■ THE RECORDS

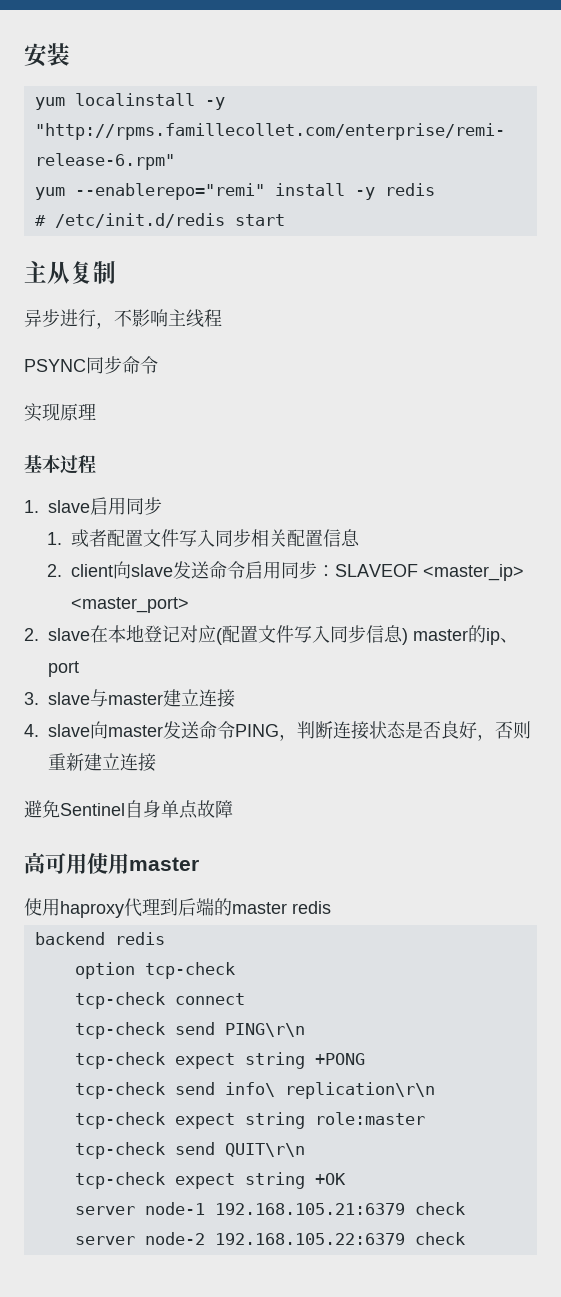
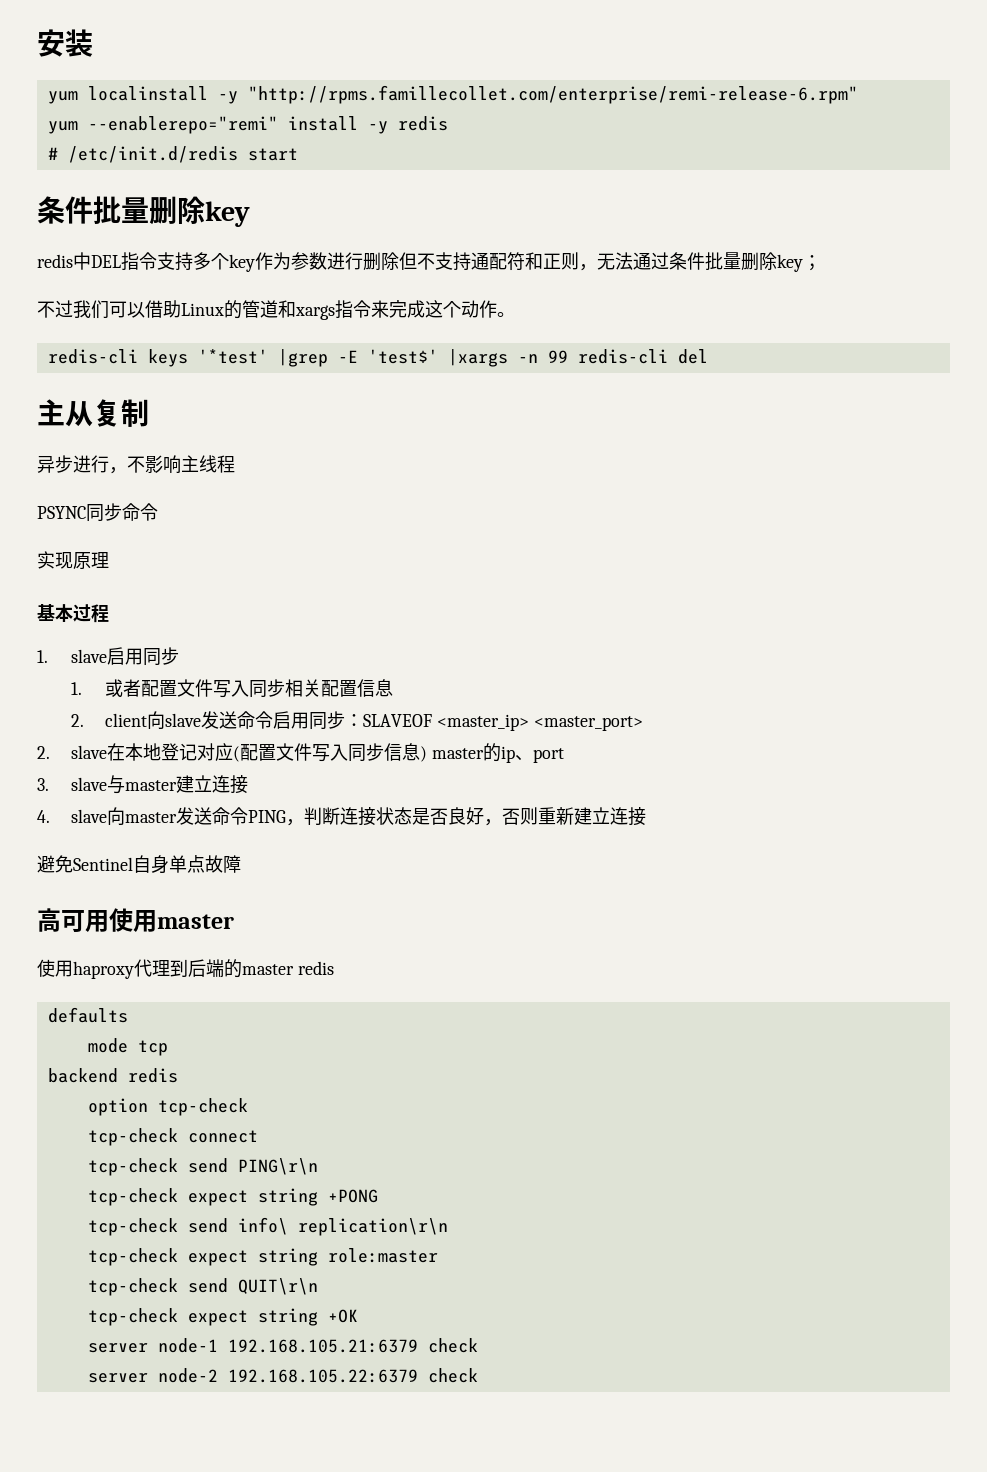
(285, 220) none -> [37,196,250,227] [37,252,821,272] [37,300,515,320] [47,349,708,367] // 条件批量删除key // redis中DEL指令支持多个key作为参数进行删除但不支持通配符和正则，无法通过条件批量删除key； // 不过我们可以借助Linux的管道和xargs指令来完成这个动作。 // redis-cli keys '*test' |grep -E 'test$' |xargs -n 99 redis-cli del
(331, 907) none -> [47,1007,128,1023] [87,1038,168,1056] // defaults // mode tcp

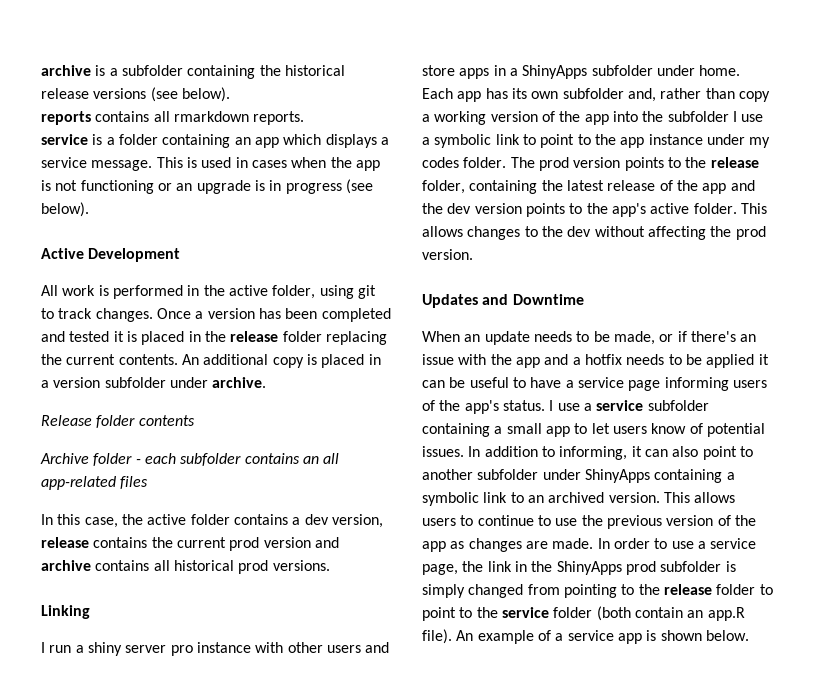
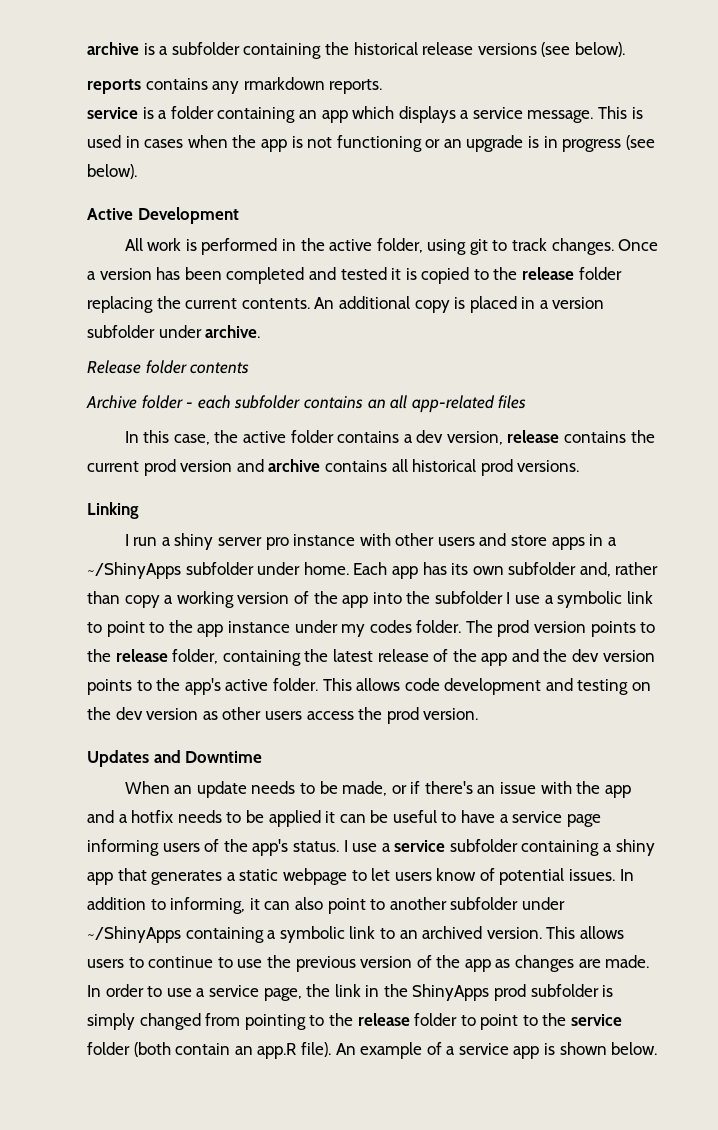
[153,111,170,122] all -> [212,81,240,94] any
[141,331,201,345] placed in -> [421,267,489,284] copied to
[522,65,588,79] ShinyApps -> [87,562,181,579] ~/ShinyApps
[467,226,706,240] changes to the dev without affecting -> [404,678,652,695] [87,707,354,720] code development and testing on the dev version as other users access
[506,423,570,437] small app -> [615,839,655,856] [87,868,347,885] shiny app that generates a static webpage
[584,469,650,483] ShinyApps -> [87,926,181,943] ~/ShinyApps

■ EXERCISE BRIEF
Restate exactly, please, only the lines between the start of the data and the line containing "[506,423,570,437] small app", both ends included, skipping the pictures.

■ EXERCISE OUTPUT
(285, 220) none -> [37,196,250,227] [37,252,821,272] [37,300,515,320] [47,349,708,367] // 条件批量删除key // redis中DEL指令支持多个key作为参数进行删除但不支持通配符和正则，无法通过条件批量删除key； // 不过我们可以借助Linux的管道和xargs指令来完成这个动作。 // redis-cli keys '*test' |grep -E 'test$' |xargs -n 99 redis-cli del
(331, 907) none -> [47,1007,128,1023] [87,1038,168,1056] // defaults // mode tcp

[153,111,170,122] all -> [212,81,240,94] any
[141,331,201,345] placed in -> [421,267,489,284] copied to
[522,65,588,79] ShinyApps -> [87,562,181,579] ~/ShinyApps
[467,226,706,240] changes to the dev without affecting -> [404,678,652,695] [87,707,354,720] code development and testing on the dev version as other users access
[506,423,570,437] small app -> [615,839,655,856] [87,868,347,885] shiny app that generates a static webpage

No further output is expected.